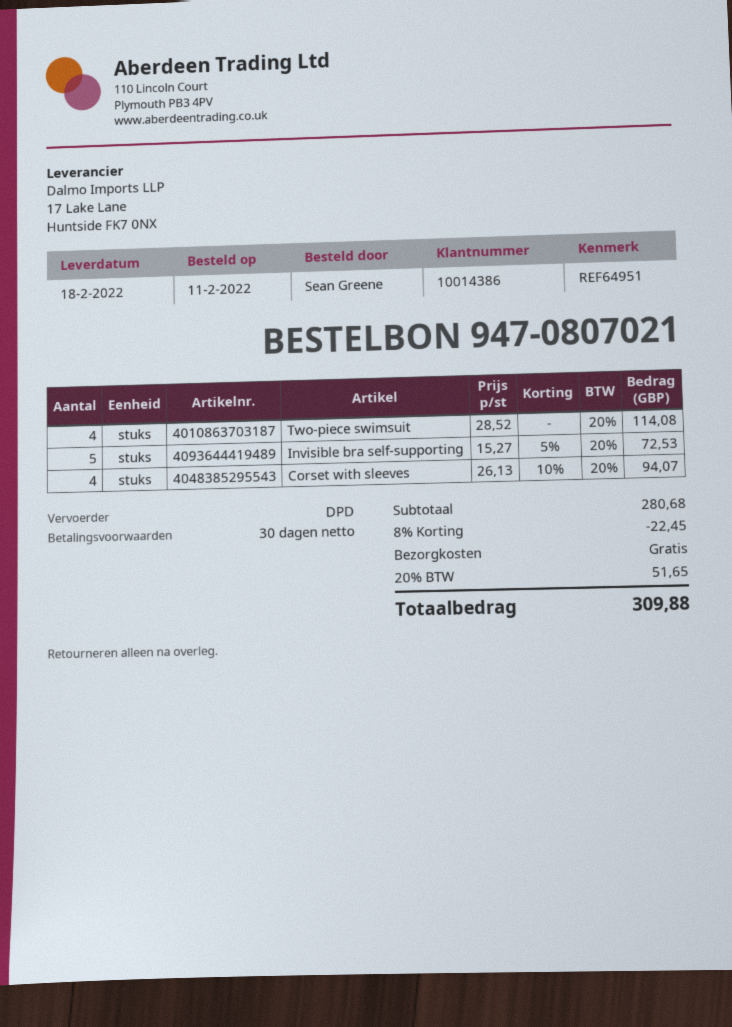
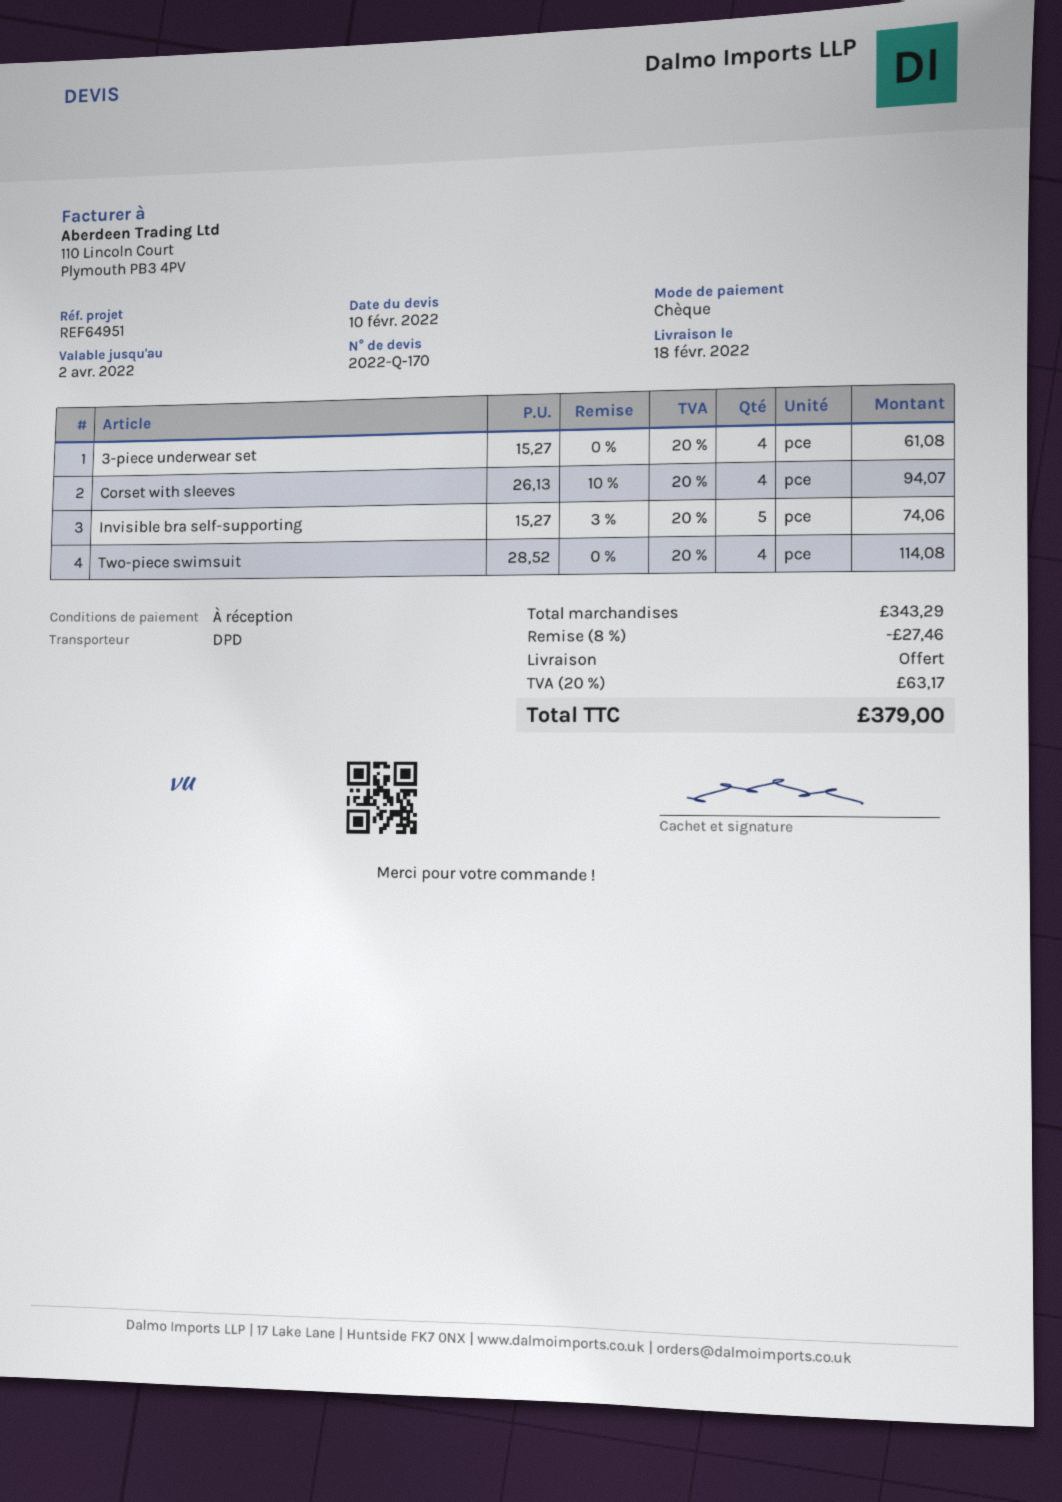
payment terms: 30 days -> on receipt
Invisible bra self-supporting: 5 x 15.27 - 5% = 72.53 -> 5 x 15.27 - 3% = 74.06
3-piece underwear set: none -> 4 x 15.27 = 61.08
subtotal: 280.68 -> 343.29
discount: 8% = 22.45 -> 8% = 27.46
tax: 20% = 51.65 -> 20% = 63.17
total: 309.88 -> 379.00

◆ ◆ ◆ ◆

Copy out exactly the line holding "Invisible bra self-supporting: 5" and each line after it through the end of the entries, and leave out everything else.

Invisible bra self-supporting: 5 x 15.27 - 5% = 72.53 -> 5 x 15.27 - 3% = 74.06
3-piece underwear set: none -> 4 x 15.27 = 61.08
subtotal: 280.68 -> 343.29
discount: 8% = 22.45 -> 8% = 27.46
tax: 20% = 51.65 -> 20% = 63.17
total: 309.88 -> 379.00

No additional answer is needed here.